Level 3 was just the latest setback the festival has faced, but through this adversity has come the opportunity for change. Only a small number of shows made it to the stage under level 2, but two local productions stood out in a line-up that has a renewed focus on New Zealand talent - and closed borders mean the festival can use venues in exciting new ways.
In years past, Heavenly Bodies likely would have ended up in the Spiegeltent that normally dominates Aotea Square during the festival. Instead, an unused Civic Theatre is the centre of this year's festival – and although lockdown meant the original intention of flipping the perspective and putting the audience on stage couldn't happen, Heavenly Bodies was still able to soar – and reached heights previous Arts Festival cabaret fixtures were never able to meet.
The rag-tag assortment of cabaret and circus performers were tied together around the theme of celestial bodies, but the real glue was the MC skills of host Lizzie Tollemache, whose gentle wit guided audiences through the disparate performances.
Her own circus tricks added to the surprising variety of the show. There were breath-taking aerial performers and mesmerising gymnasts, but the addition of breakdancers, a Vitruvian Woman and a dubstep Star Wars performance livened up what can be a by-the-books type of show.
Despite The Civic's size, it felt profoundly more intimate than the Spiegeltent ever has, the unhindered view and the vast stage allowing the whole audience to be drawn into this world. Local boylesque sensation Chris Oh! made the most of that space to give a sensual solo performance, before returning for a mesmerising, joyous group performance that mixed The Eurythmics, French aristocracy and voguing.
This cabaret-in-residence slot would normally be taken by an international act – but the many parts of Heavenly Bodies made a strong argument that future festivals should look locally in future.
The other major premiere last week was Sing to Me.
This modern retelling of the Māori myth of Pania sees sea maiden Whetu fall madly in love with optometrist Ata, despite not being able to live on land during the day. As the two fall deeper into their connection and become parents, their love is tested by external and internal forces.
Written by Alex Lodge and directed by Miriama McDowell for Taki Rua Productions, there is a lot to love in this romantic, challenging story. The slower first act is largely comedic with hints of musical theatre, brought to life by the powerful vocals of leads Emma Katene and Rutene Spooner, and narrator/music director Te Aihe Butler. Jane Hakaraia's inventive set brought a touch of the ocean to Q's Rangatira theatre while serving as an adaptable canvas that helped the small-scale production burst with energy.

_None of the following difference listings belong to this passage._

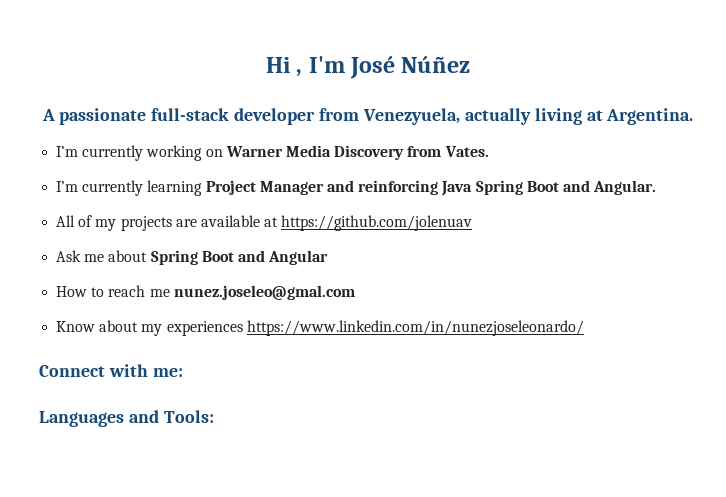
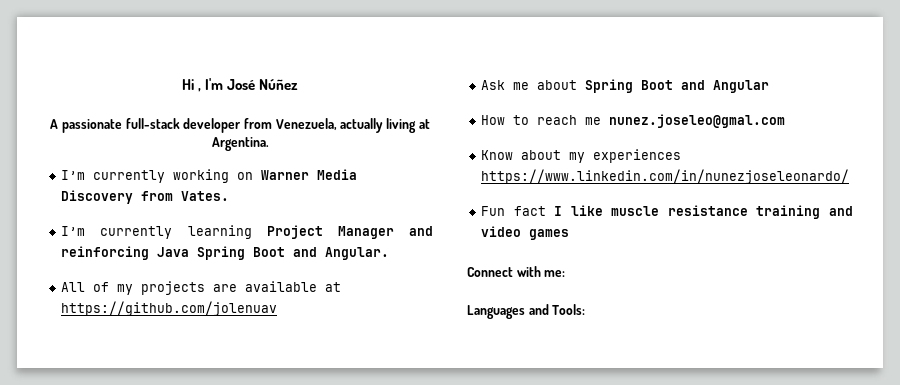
- A passionate full-stack developer from Venezyuela, actually living at Argentina.
+ A passionate full-stack developer from Venezuela, actually living at Argentina.
+ Fun fact I like muscle resistance training and video games

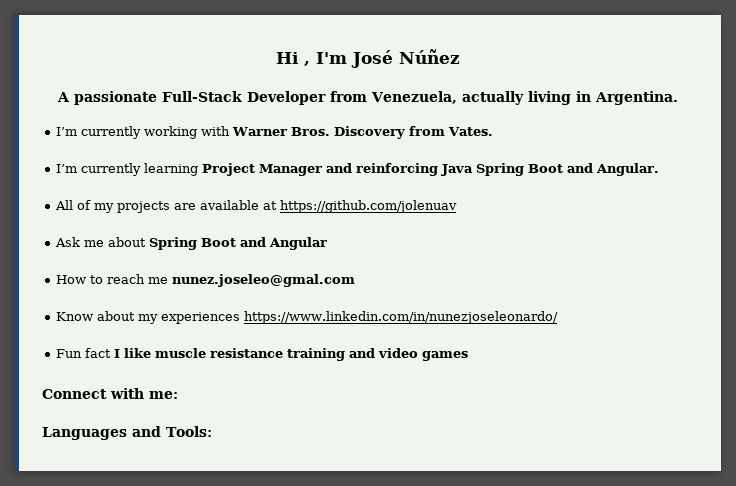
- A passionate full-stack developer from Venezuela, actually living at Argentina.
+ A passionate Full-Stack Developer from Venezuela, actually living in Argentina.
- I’m currently working on Warner Media Discovery from Vates.
+ I’m currently working with Warner Bros. Discovery from Vates.

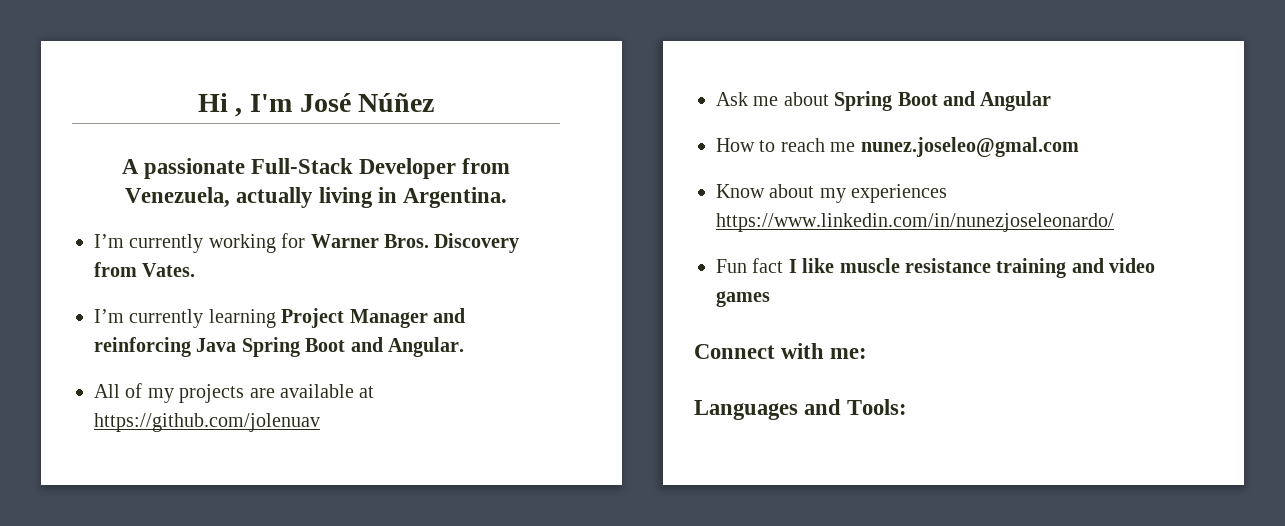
- I’m currently working with Warner Bros.
+ I’m currently working for Warner Bros.

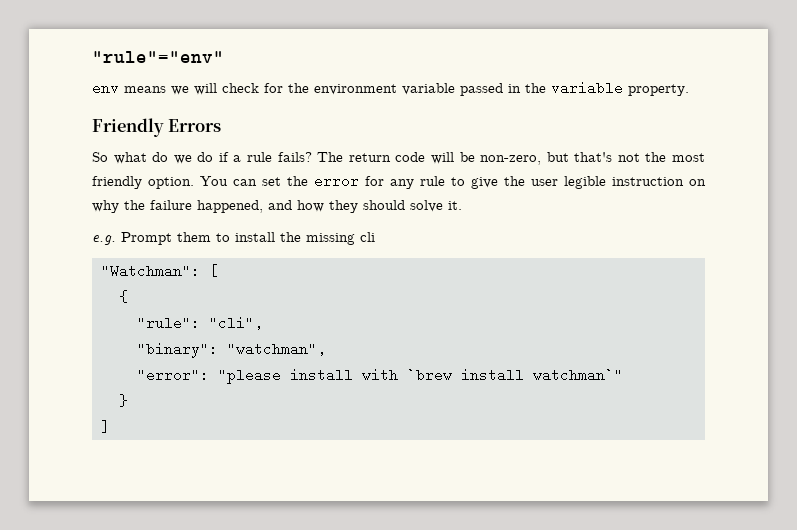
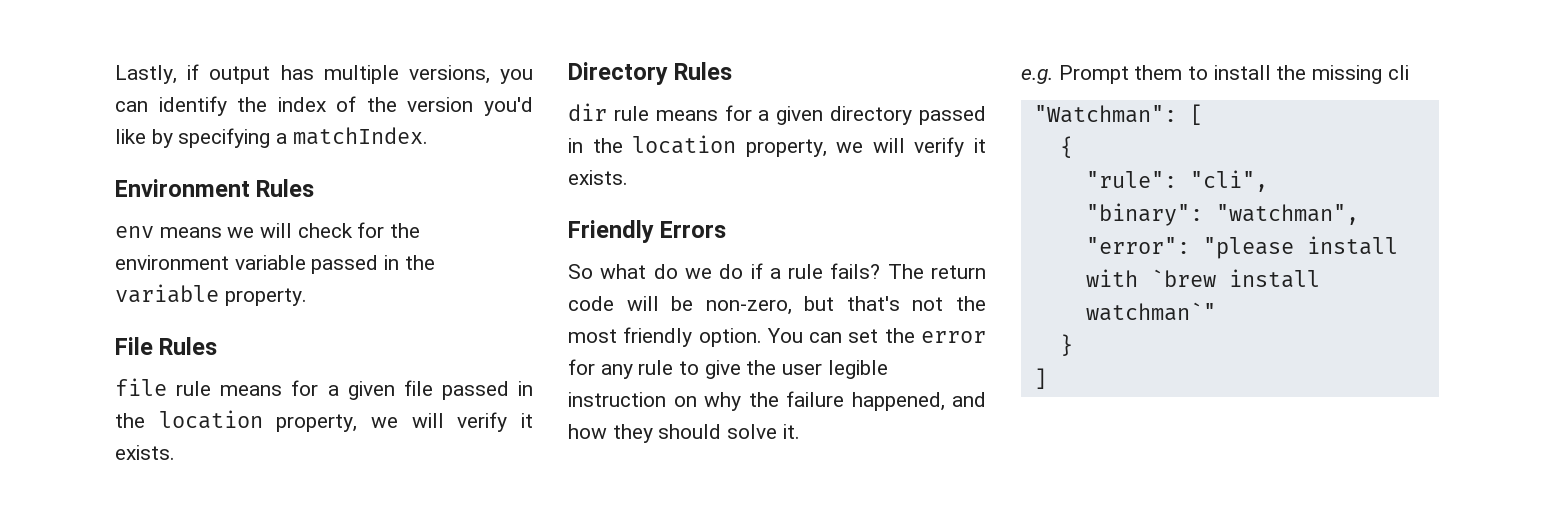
- "rule"="env"
+ Lastly, if output has multiple versions, you can identify the index of the version you'd like by specifying a matchIndex.
+ Environment Rules
+ File Rules
+ file rule means for a given file passed in the location property, we will verify it exists.
+ Directory Rules
+ dir rule means for a given directory passed in the location property, we will verify it exists.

The second act takes on a darker tone and quicker pace as the grand ambitions of Sing to Me unfold. Cultural differences and mental health move into the focus, all set against a backdrop of climate change and our relationship with the ocean.
A lot of story is packed into the second act – and the audience is expected to be invested in plot points that aren't given proper room to develop - but the talented cast remains engaging throughout, building towards a rushed but bold climax that brings every strand together to make for a gloriously wild piece of local theatre.